As a testament to the eclecticism of In the Pines we shifted from jazz to… something completely different with Rag ‘n Bone. Axel and his colossal semi-circular firing squad of pedals led the charge of post-punk noise. Cavalry came in the form of Harley of FOAM filling in for the injured Sara on bass and the crystal clear vocals of Kira, whose vocals prove that reverb sounds the best on voices that don’t need it. I feel like their music would be perfectly at place in a post-apocalyptic Western film.
POW Negro were another act I instantly fell in love with after catching them at Fairbridge. But they seemed classier and more refined in the university context, using their only verbal interlude between tracks to acknowledge the traditional owners of the land for their resilience. I also noticed the very understated slide guitar during this performance. When an e-bow makes an appearance, you know you’re in for a treat.
I don’t feel that I have anything meaningful to say about Sodastream. I love their 2017 album Little by Little and have boundless respect for bands that utilise double bass. It was just really bloody good. These sentiments held true for Hideous Sun Demon. The wild success of each members’ side projects show the incestuous nature of the Perth music scene. But you gotta love it, right? The snappy set times played well into the style of HSD. I can only imagine the logistical nightmare caused by the tight scheduling.
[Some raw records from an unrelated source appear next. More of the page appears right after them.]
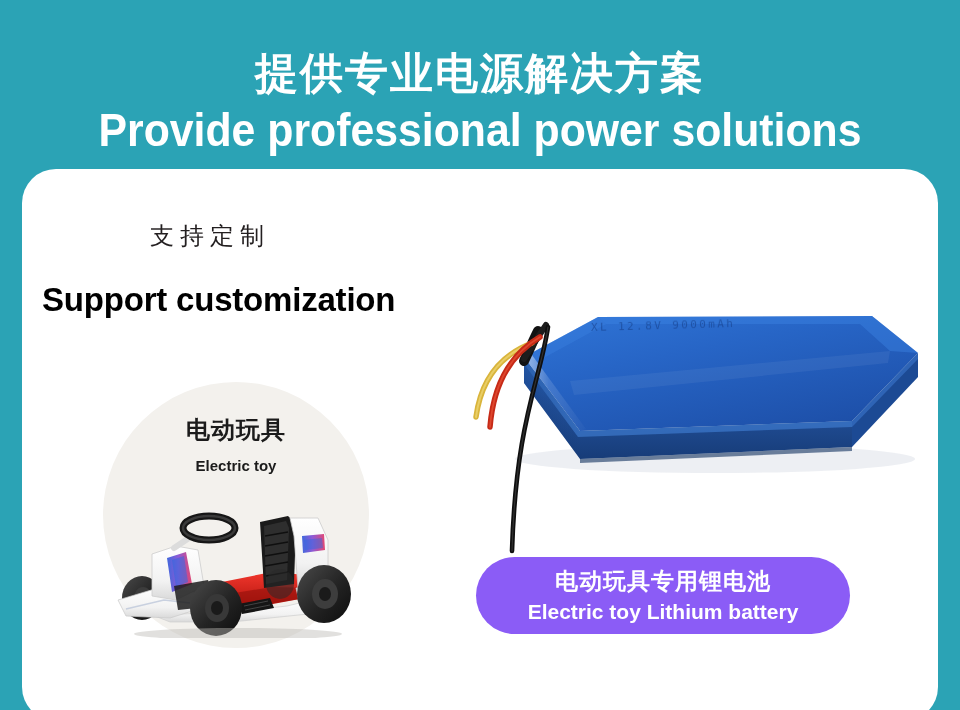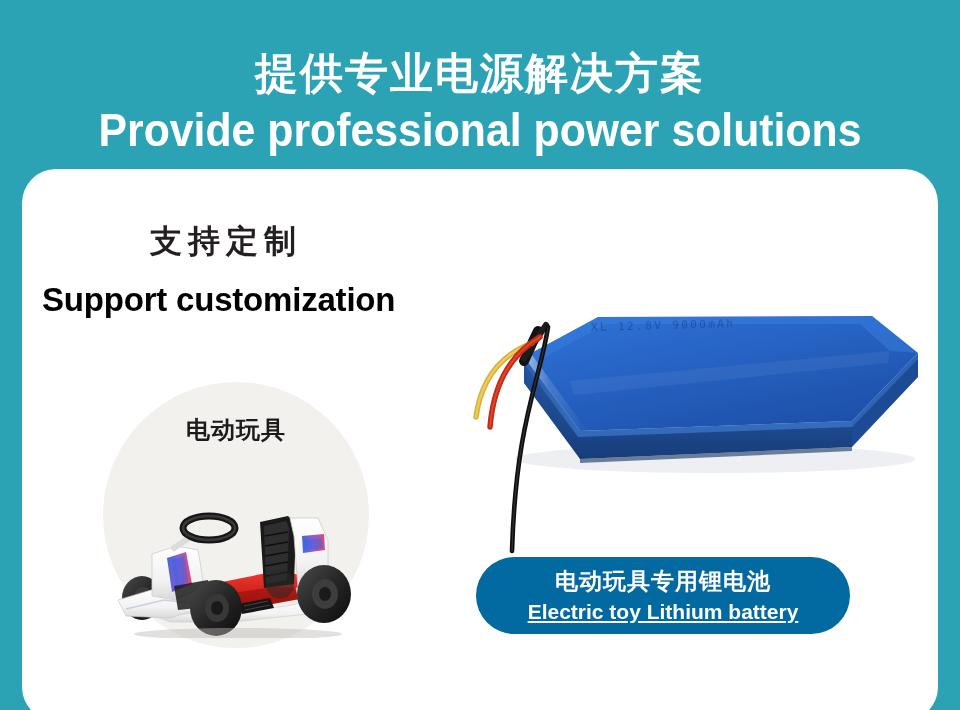"支持定制" .support-cn { font-size: 32px -> 24px; font-weight: bold -> normal }
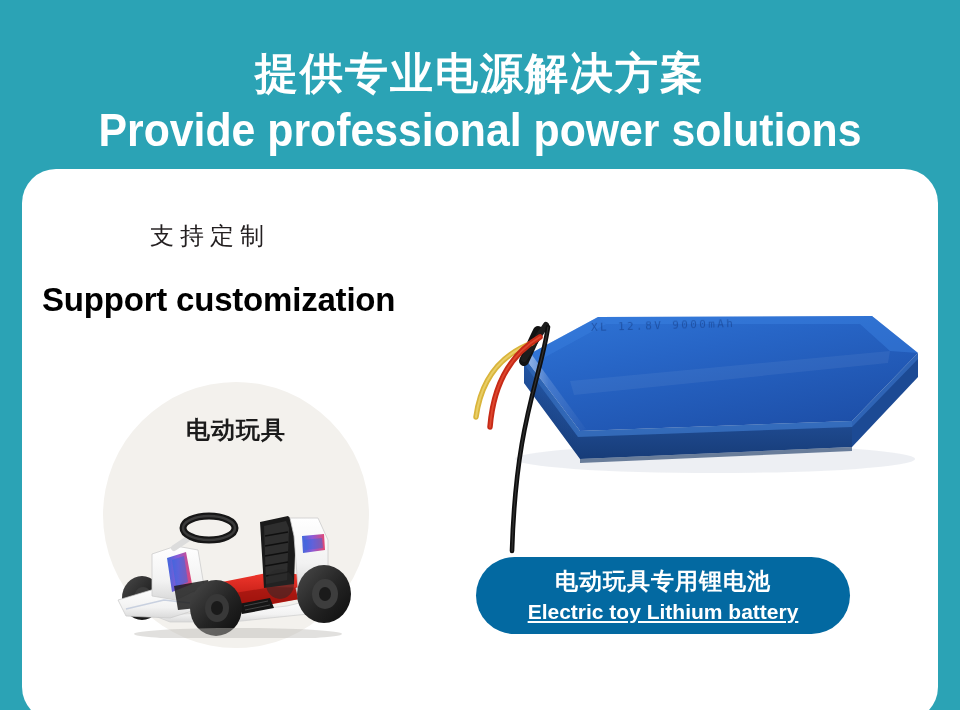"Electric toy" div.toy-en { html: none -> <div>Electric toy</div> }
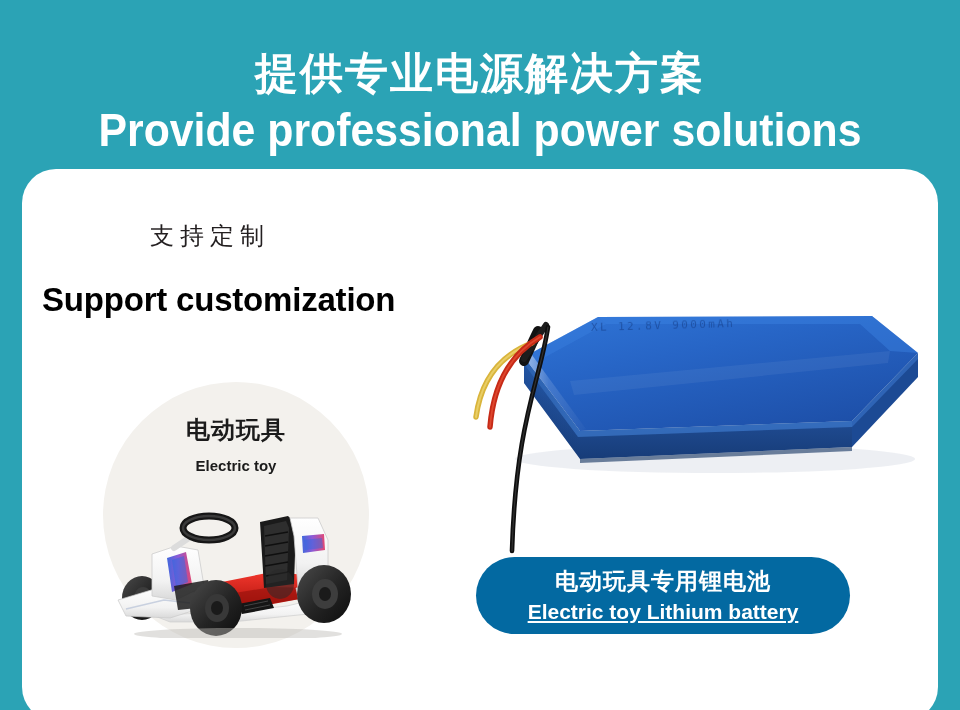"电动玩具专用锂电池" .badge { background: #0369a1 -> #8b5cf6 }
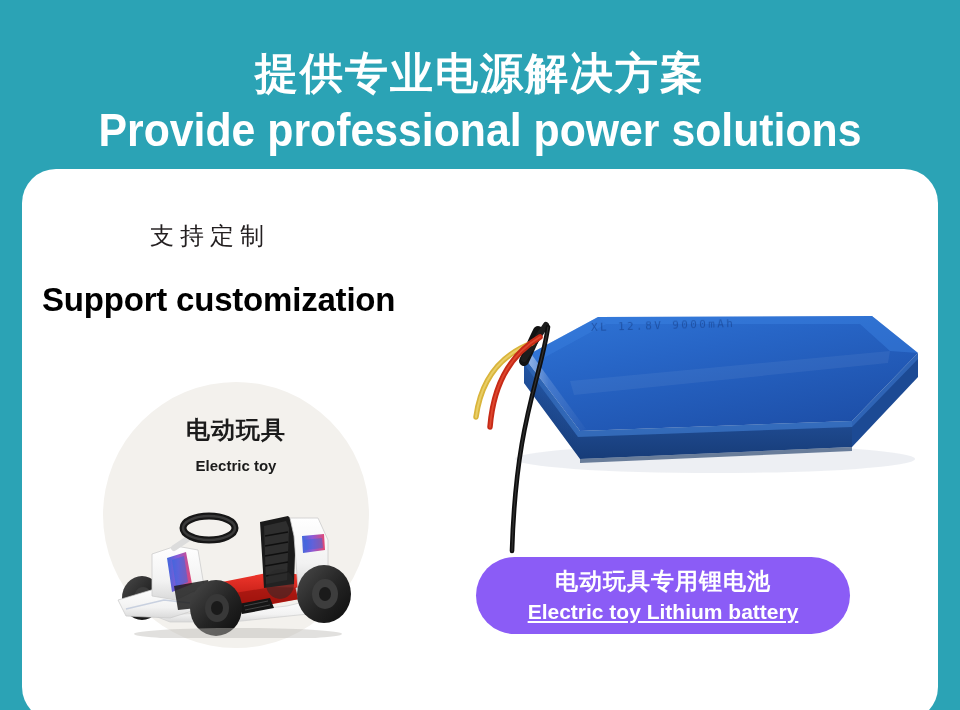"Electric toy Lithium battery" .badge-en { text-decoration: underline -> none }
Sound checking on one stage whilst another act plays seems insane. The added challenge of being in the open air means the sound is always going to be near-impossible to get perfect, so huge props have to go to RTR for making it work.
That being said, the scheduling for the rest of the night left me perplexed. Tangled Thoughts of Leaving can be described as heavy ambient, which was a weird choice so late in the evening. Off the back of Hideous Sun Demon they felt like a bit of a downer. Huge ride drums and crash rolls blended with doom chords to create a sound that weighed so densely in the air, save for some light piano interludes. In continuing with cinematic similes, I imagine it being the background music to a film about the world ending in a fiery mess. Tangled Thoughts disconnected my scalp from my skull, in a good way. But I couldn’t help but feel like I just wanted to be at home, alone rather than gearing up for a huge finale.
Leading me to Jebediah and my convoluted toasty metaphor. I don’t get the nostalgic charm of Jeb. Bob Evan’s nasally delivery stood as an angular juxtaposition to the two very heavy acts precedent acts and felt jarring as a closer. On paper, it makes sense, a blend of looking forward and looking back, but with the local music scene as thriving as it presently is, why not end on an up and comer? My one persnickety gripe aside, the 24th In the Pines stood as a wonderful continuation of what has become a ritualistic showcase of our diverse and flourishing local music scene.